# Amazing Turnaround on RCI Deposit with Sudwala



## MuranoJo (Aug 18, 2015)

Due to the excellent exchange rate lately, I decided to pay the levies for my two Sudwala weeks recently.  Simply submitted the form (it's a template they send you that you can re-submit every year), and 3--yes, that's right--3 business days later I have the TPUs in my RCI account.


----------



## guitarlars (Sep 16, 2015)

I've been trying to pay my levies and bank my weeks but have been unable to obtain the form required to pay.  I've asked multiple times but have not received the form with any reply I receive.

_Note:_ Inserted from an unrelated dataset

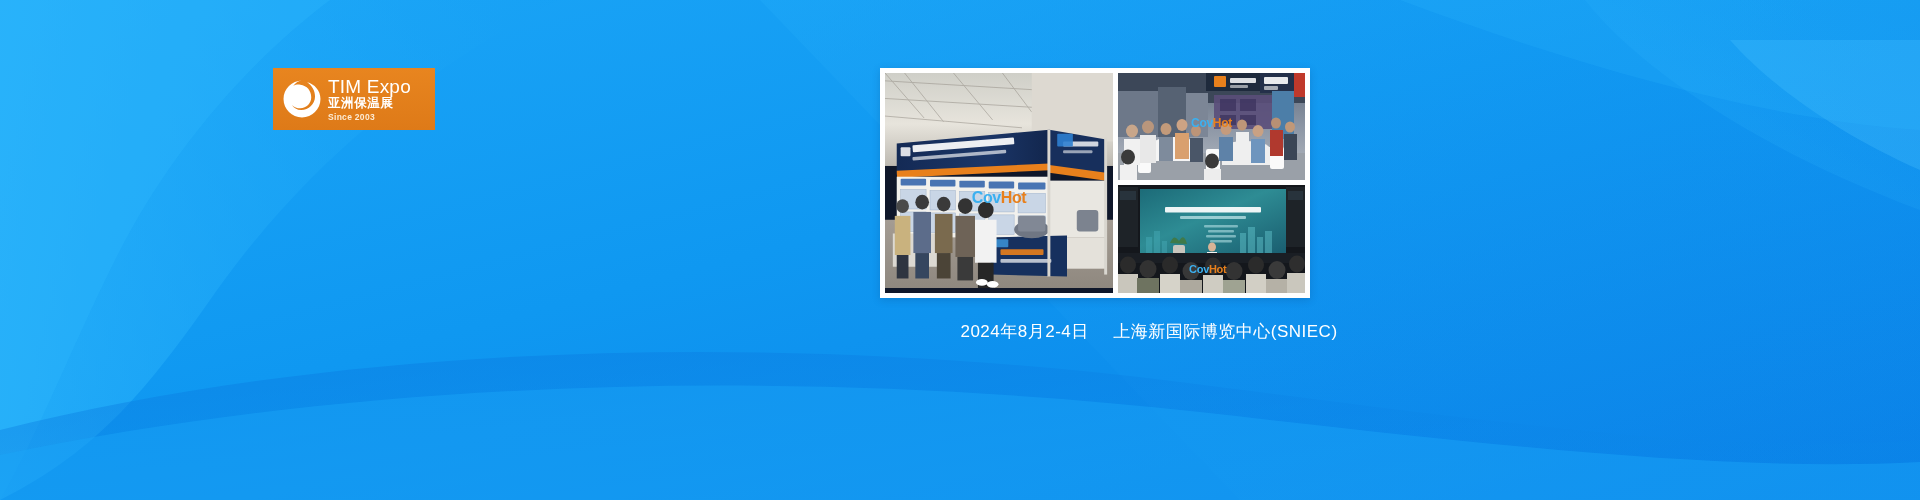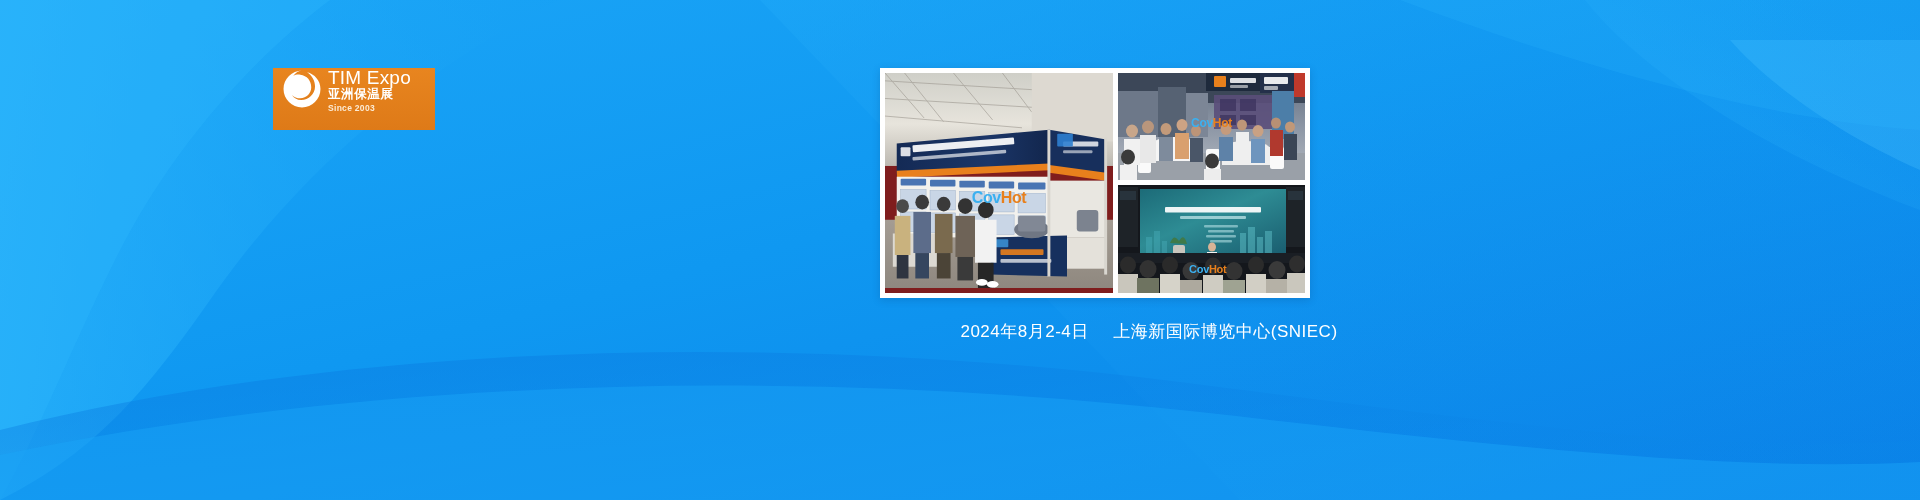"TIM Expo" .logo-box { align-items: none -> center }
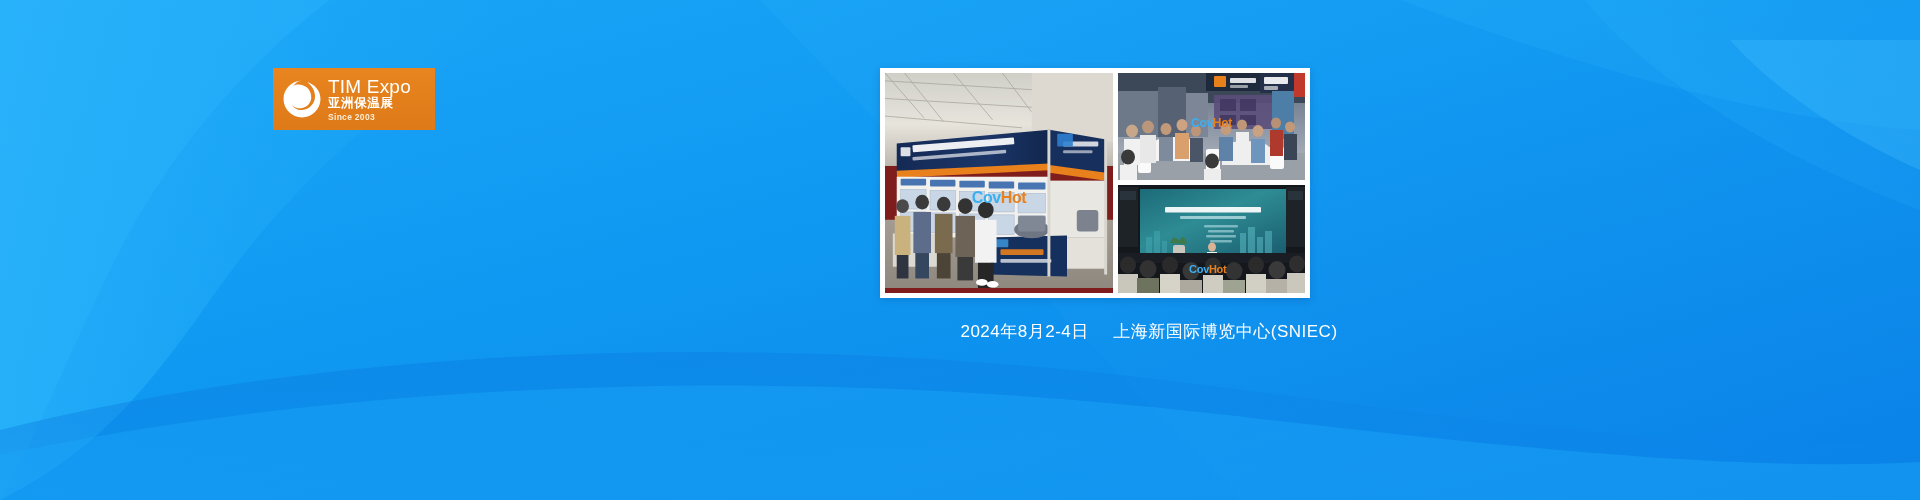"CovHot" .ph { background: #7f1d1d -> #0f172a }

Not certain if it is being blocked on my side, but I've given them three separate accounts to work with and nothing seems to work.

Lars


----------



## MuranoJo (Sep 17, 2015)

That's strange.  I'd offer to send you the form, but obviously they're not getting your emails so I'm not sure that would help.  Are you using the propertyadmin@oaks.co.za email address?


----------



## guitarlars (Sep 18, 2015)

I am using that address, and they are replying, but the attachment is never attached.  I am assuming that something is blocking the attachment as they are always responsive and the content always indicates that the form is attached.

Lars


----------



## guitarlars (Sep 18, 2015)

No sooner did I replay than I noticed that they had re-sent their response and the attachment finally came through.

Larry


----------